Whisper
Whisper: Audio Transcription and Subtitle Extraction
Overview
Let's try to use FFmpeg in combination with OpenAI's Whisper to extract transcriptions and generate subtitles from audio and video files. FFmpeg handles media processing while Whisper provides state-of-the-art speech recognition.
Prerequisites
Required Software
- FFmpeg: Media processing framework
- Whisper: OpenAI's automatic speech recognition system
- Python 3.7+: Required for Whisper
Installation
Install FFmpeg
1# Windows (using chocolatey)
2choco install ffmpeg
3
4# macOS (using homebrew)
5brew install ffmpeg
6
7# Ubuntu/Debian
8sudo apt update
9sudo apt install ffmpeg
10
11# Verify installation
12ffmpeg -version
Install Whisper
1# Install via pip
2pip install openai-whisper
3
4# Or install the latest development version
5pip install git+https://github.com/openai/whisper.git
6
7# Verify installation
8whisper --help
Basic Workflow
Method 1: Direct Audio/Video to Text
For files that Whisper can process directly:
1# Basic transcription
2whisper audio_file.mp3
3
4# Specify output format
5whisper video_file.mp4 --output_format txt
6
7# Choose model size (tiny, base, small, medium, large)

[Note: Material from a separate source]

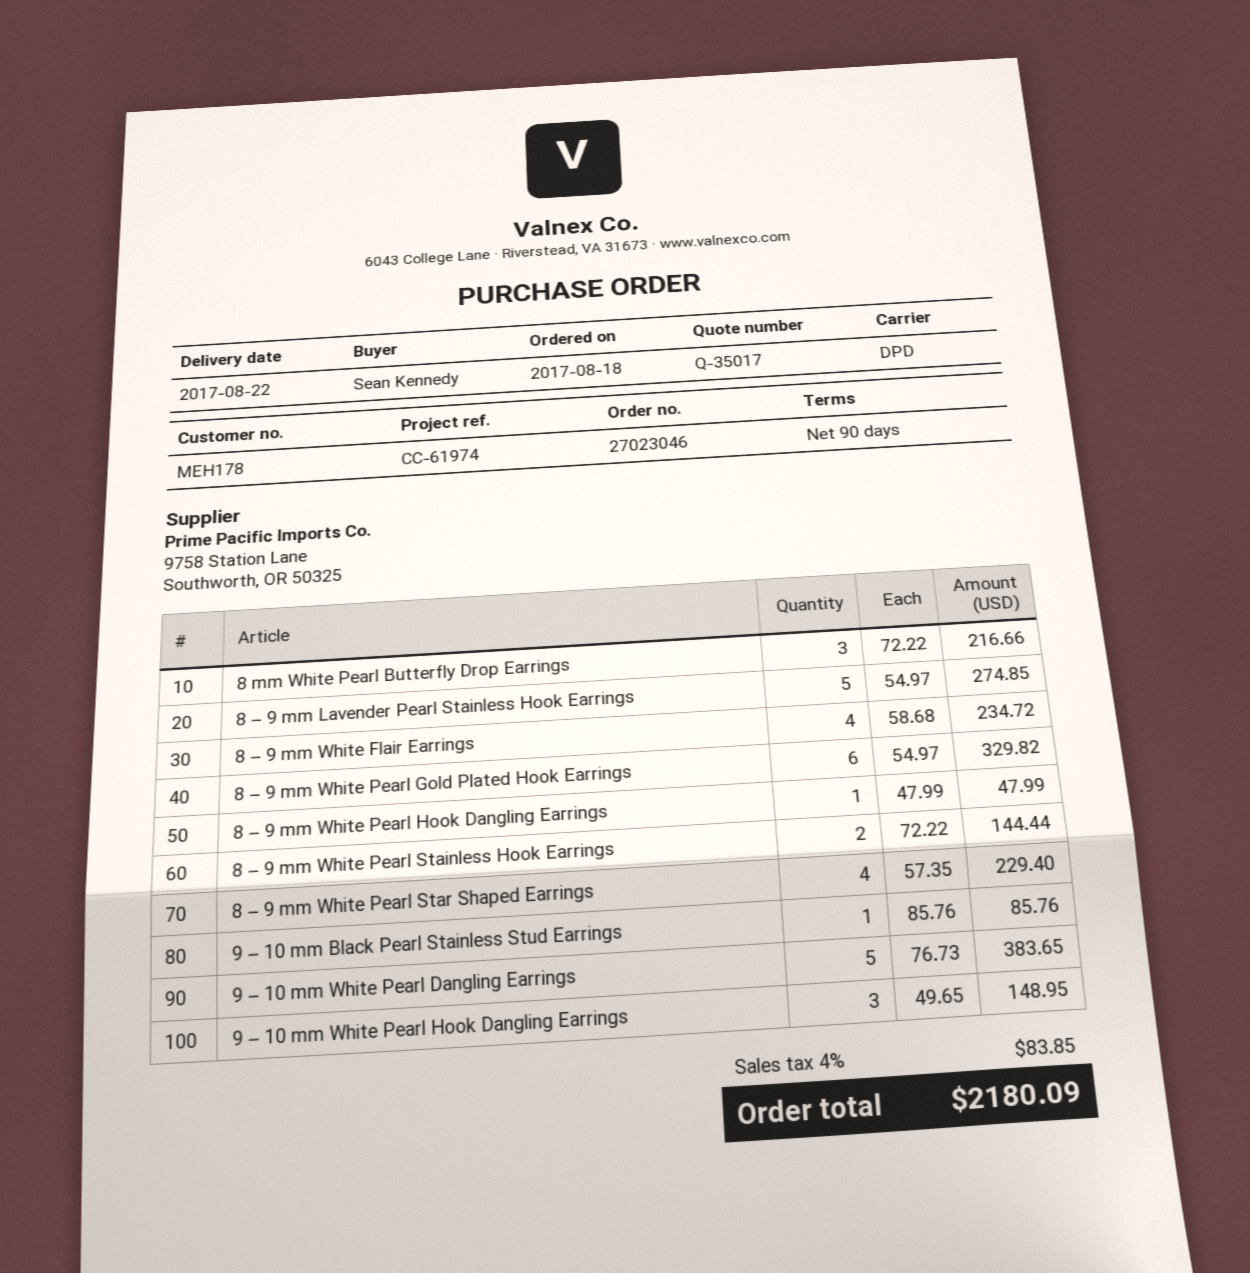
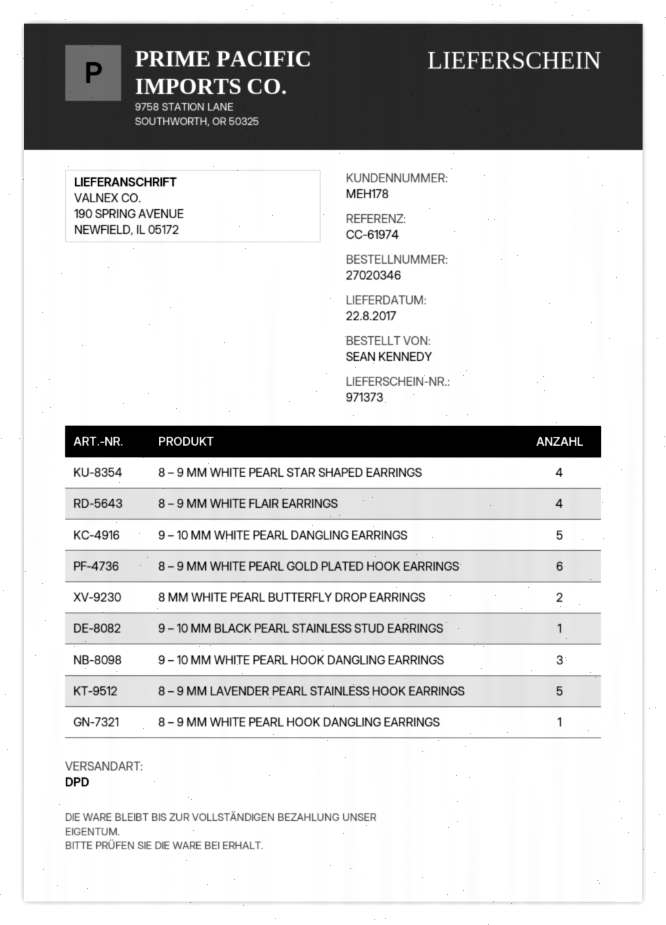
order number: 27023046 -> 27020346
8 mm White Pearl Butterfly Drop Earrings: 3 -> 2
8 – 9 mm White Pearl Stainless Hook Earrings: 2 -> none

8whisper audio_file.wav --model medium
9
10# Specify language (optional, auto-detected by default)
11whisper audio_file.mp3 --language Thai
Method 2: FFmpeg + Whisper Pipeline
For better control or problematic file formats:
Step 1: Extract Audio with FFmpeg
1# Extract audio as WAV (recommended for Whisper)
2ffmpeg -i input_video.mp4 -vn -acodec pcm_s16le -ar 16000 -ac 1 audio_output.wav
3
4# Extract audio as MP3
5ffmpeg -i input_video.mkv -vn -acodec mp3 -ab 128k audio_output.mp3
6
7# Extract specific time range
8ffmpeg -i input.mp4 -ss 00:01:30 -t 00:02:00 -vn -acodec pcm_s16le audio_segment.wav
Step 2: Transcribe with Whisper
1# Basic transcription
2whisper audio_output.wav
3
4# Generate multiple formats simultaneously
5whisper audio_output.wav --output_format txt,srt,vtt,json
6
7# Use specific model and language
8whisper audio_output.wav --model large --language en --output_format srt
Output Formats
Available Output Formats
- txt: Plain text transcription
- srt: SubRip subtitle format
- vtt: WebVTT subtitle format
- json: Detailed JSON with timestamps and confidence scores
- tsv: Tab-separated values with timestamps
Examples
1# Generate SRT subtitles
2whisper video.mp4 --output_format srt
3
4# Generate multiple formats
5whisper audio.wav --output_format txt,srt,vtt,json
6
7# Custom output directory
8whisper audio.mp3 --output_dir ./transcriptions --output_format srt
Advanced FFmpeg Preprocessing
Audio Quality Optimization
1# Normalize audio levels
2ffmpeg -i input.mp4 -af "dynaudnorm" -acodec pcm_s16le normalized_audio.wav
3
4# Remove background noise (basic)
5ffmpeg -i input.mp4 -af "highpass=f=200,lowpass=f=3000" filtered_audio.wav
6
7# Boost volume
8ffmpeg -i input.mp4 -af "volume=2.0" louder_audio.wav
Handling Multiple Audio Tracks
1# List audio streams
2ffmpeg -i input.mkv
3
4# Extract specific audio track (e.g., track 1)
5ffmpeg -i input.mkv -map 0:a:1 -vn audio_track2.wav
6
7# Mix multiple audio tracks
8ffmpeg -i input.mkv -af "amix=inputs=2" mixed_audio.wav
Batch Processing
1# Process multiple files (bash)
2for file in *.mp4; do
3 ffmpeg -i "$file" -vn -acodec pcm_s16le "${file%.*}.wav"
4 whisper "${file%.*}.wav" --output_format srt
5done
6
7# Windows batch processing
8for %f in (*.mp4) do (
9 ffmpeg -i "%f" -vn -acodec pcm_s16le "%~nf.wav"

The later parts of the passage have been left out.